Histoire d’une maison de famille depuis le 16ème siècle
Notre famille jouit d’un bien précieux dans un monde qui perd ses repères : connaître ses racines et leur histoire sur 17 générations depuis le 14ème siècle. Sur ces 17 générations, 12 d’entre elles ont habité sans discontinuité notre maison de Linceuil depuis la fin du 16ème siècle. Seuls trois patronymes se sont succédé:
Les LESPINE, depuis le 16ème siècle jusqu’à la moitié du 18ème siècle :
- Helies de Lespine;
- Jean de Lespine,
- Etienne de Lespine,
- Jean de Lespine,
- Jean Lespine,
Les PAJOT-LAFORET, de la moitié du 18ème siècle jusqu’à la moitié du 19ème siècle :
- Francoise Lespine épouse Pierre Pajot-Laforet
- Jean Pajot Laforet
Les GAUSSEN, depuis la moitié du 19ème siècle jusqu’à aujourd’hui :
- Marie Pajot Laforet épouse Jean-Louis dit Audoin Gaussen
- Felix Justin Gaussen
- Georges Gaussen (propriétaire mais n’y habitant pas)

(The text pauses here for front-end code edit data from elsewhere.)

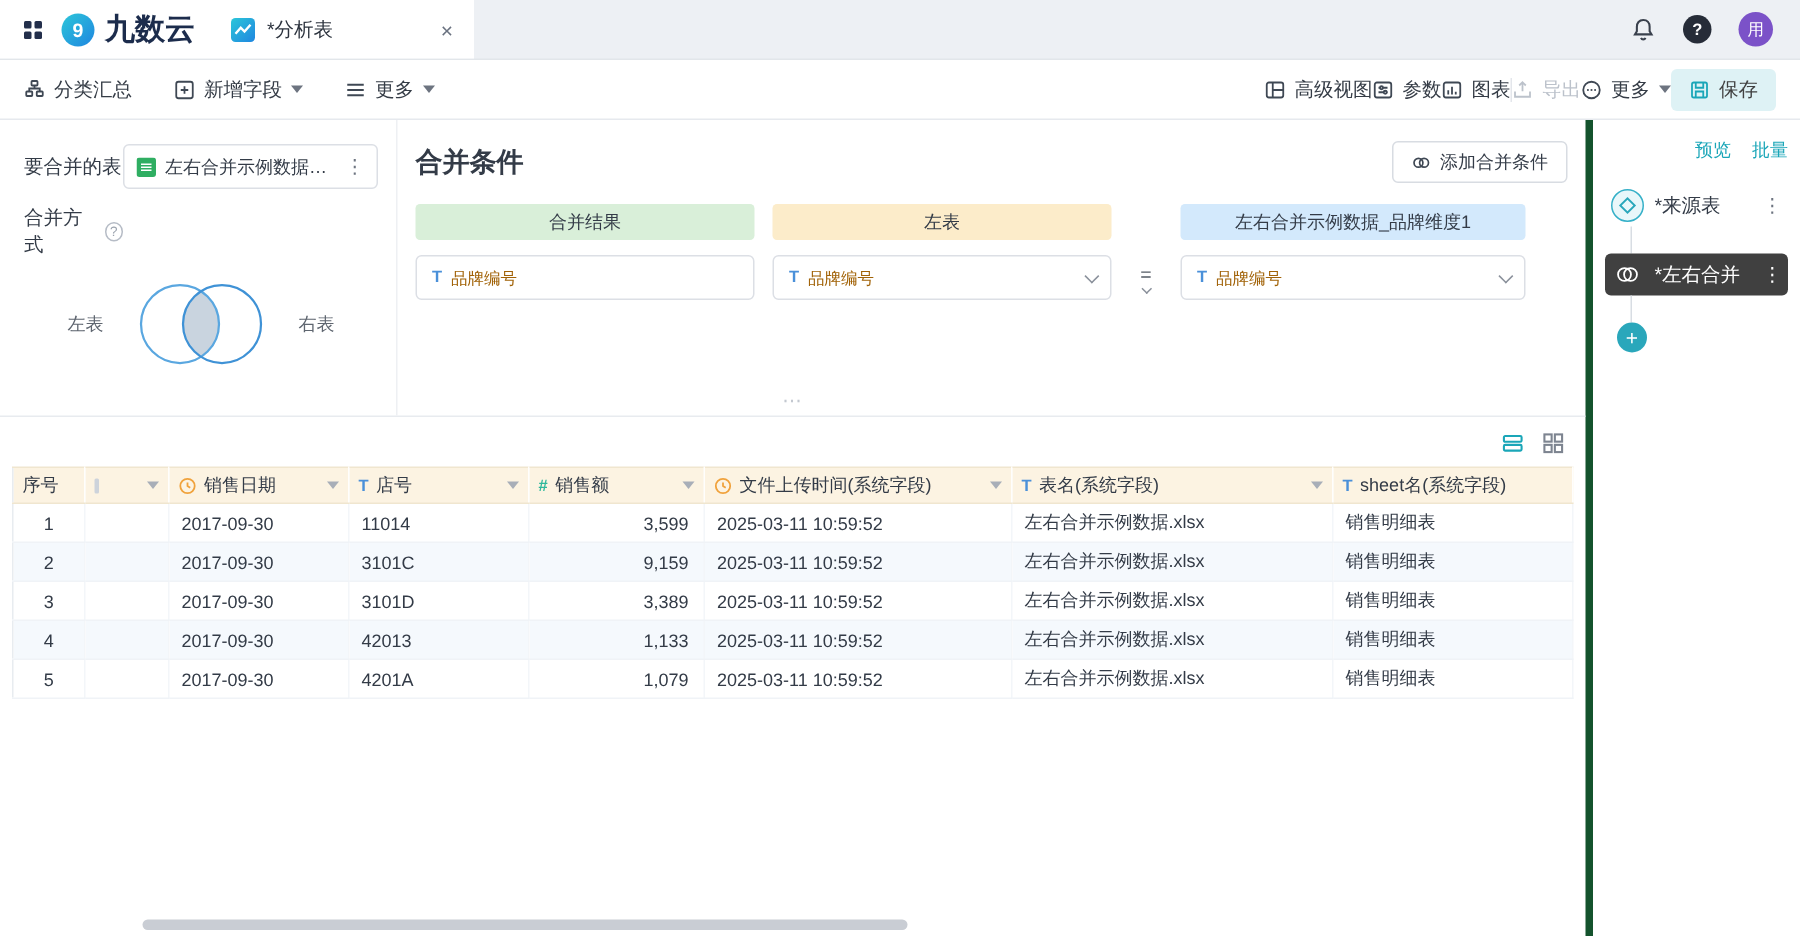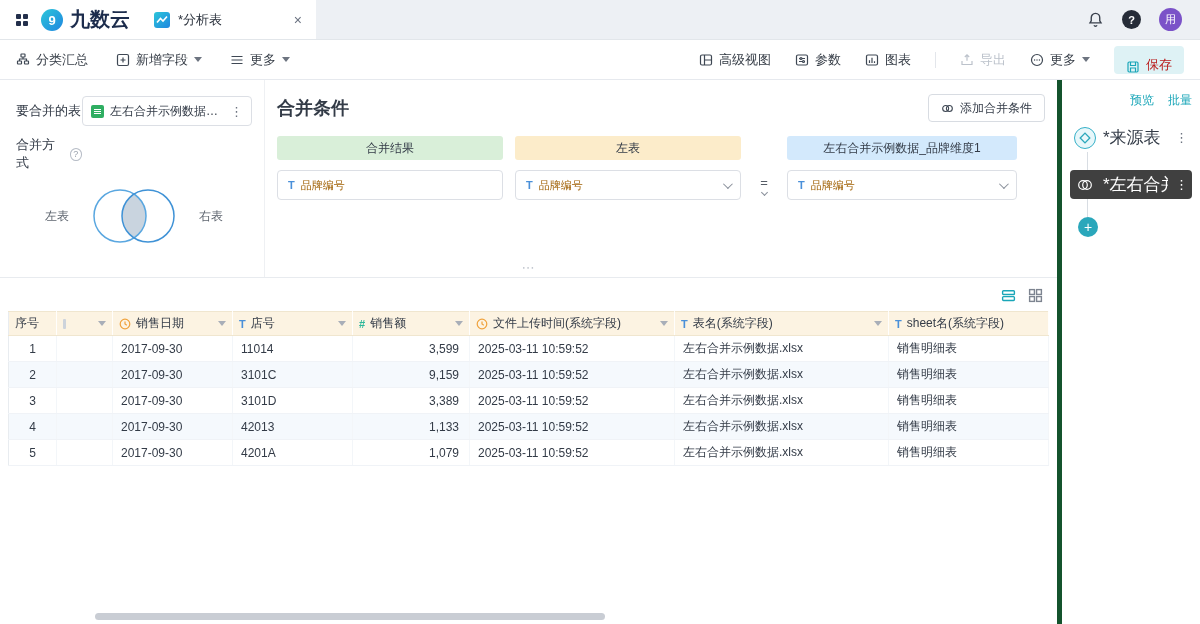"高级视图" .tb-right { gap: 24px -> none }
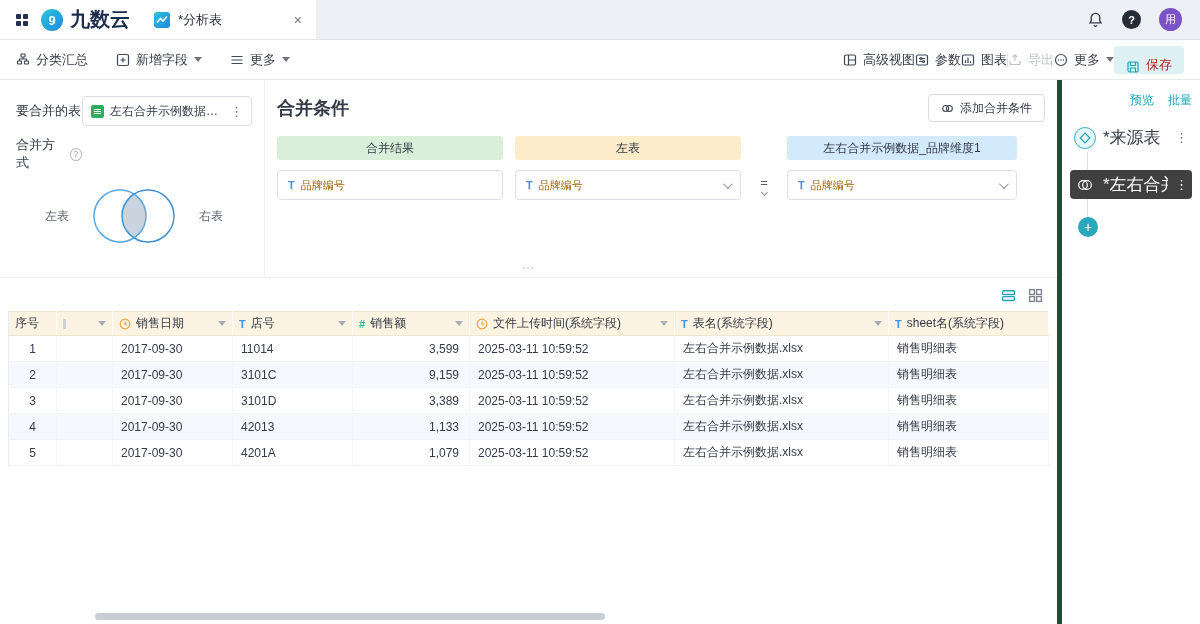"保存" .save-btn { align-items: flex-end -> center; color: #b91c1c -> #404040 }
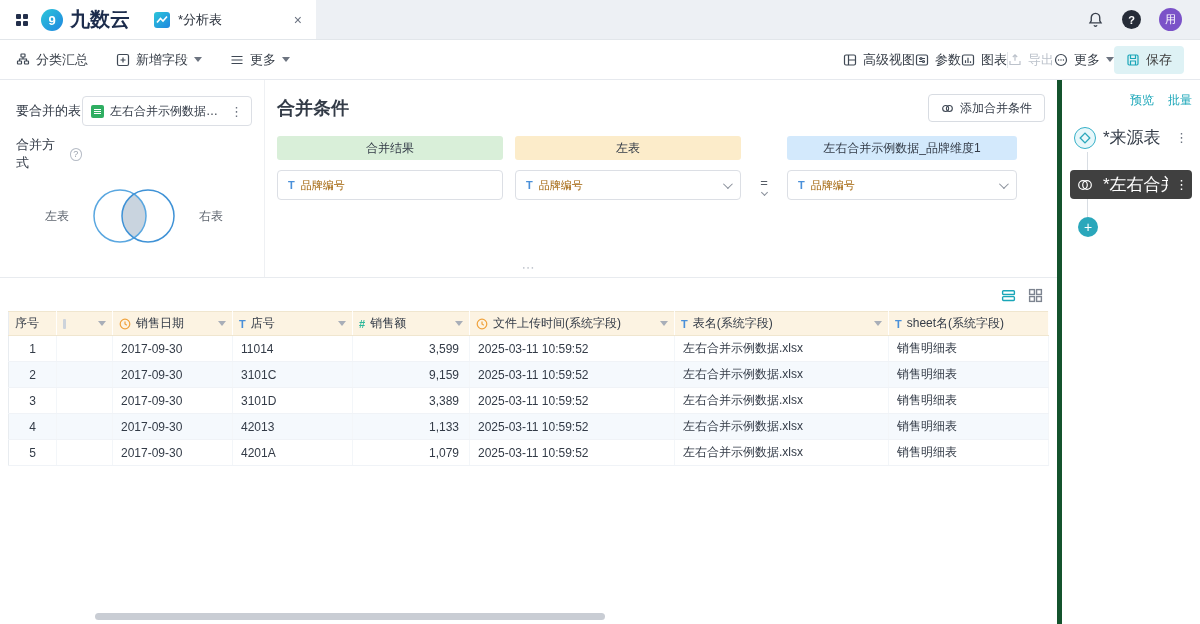"*来源表" .rp-node .node-label { font-size: 17px -> 13px }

- Jean Gaussen (co-propriétaire mais n’y habitant pas)
- Jean-Louis Gaussen
Les Lespine : une vieille famille de Grignols connue depuis le 14ème siècle
Au 14ème siècle, les Lespine appartiennent à une vieille famille catholique de notables vivant à Grignols. Les archives que nous possédons permettent de trouver leur trace jusqu’en 1352 et d’établir un lien de filiation continue de Guillaume de Lespine à la fin du 15ème siècle jusqu’aux Gaussen d’aujourd’hui. A cette époque lointaine, les hommes de la famille sont juges, notaires, clercs ou prêtres. Il n’y a aucun commerçant ni artisan. A la fin du 14ème siècle, la profession de juge apparaît dans la famille Lespine. Par la suite, cette profession s’inscrit dans les gènes familiaux, car elle perdure, toujours à Grignols, jusqu’à la fin du 16ème siècle. En 1521, Poncet de Lespine fait construire à Bruc (à côté de Grignols) la chapelle de Saint Sebastien ainsi qu’une pile de l’église et Léonard de Lespine pose, enfant, la première pierre de cette même église.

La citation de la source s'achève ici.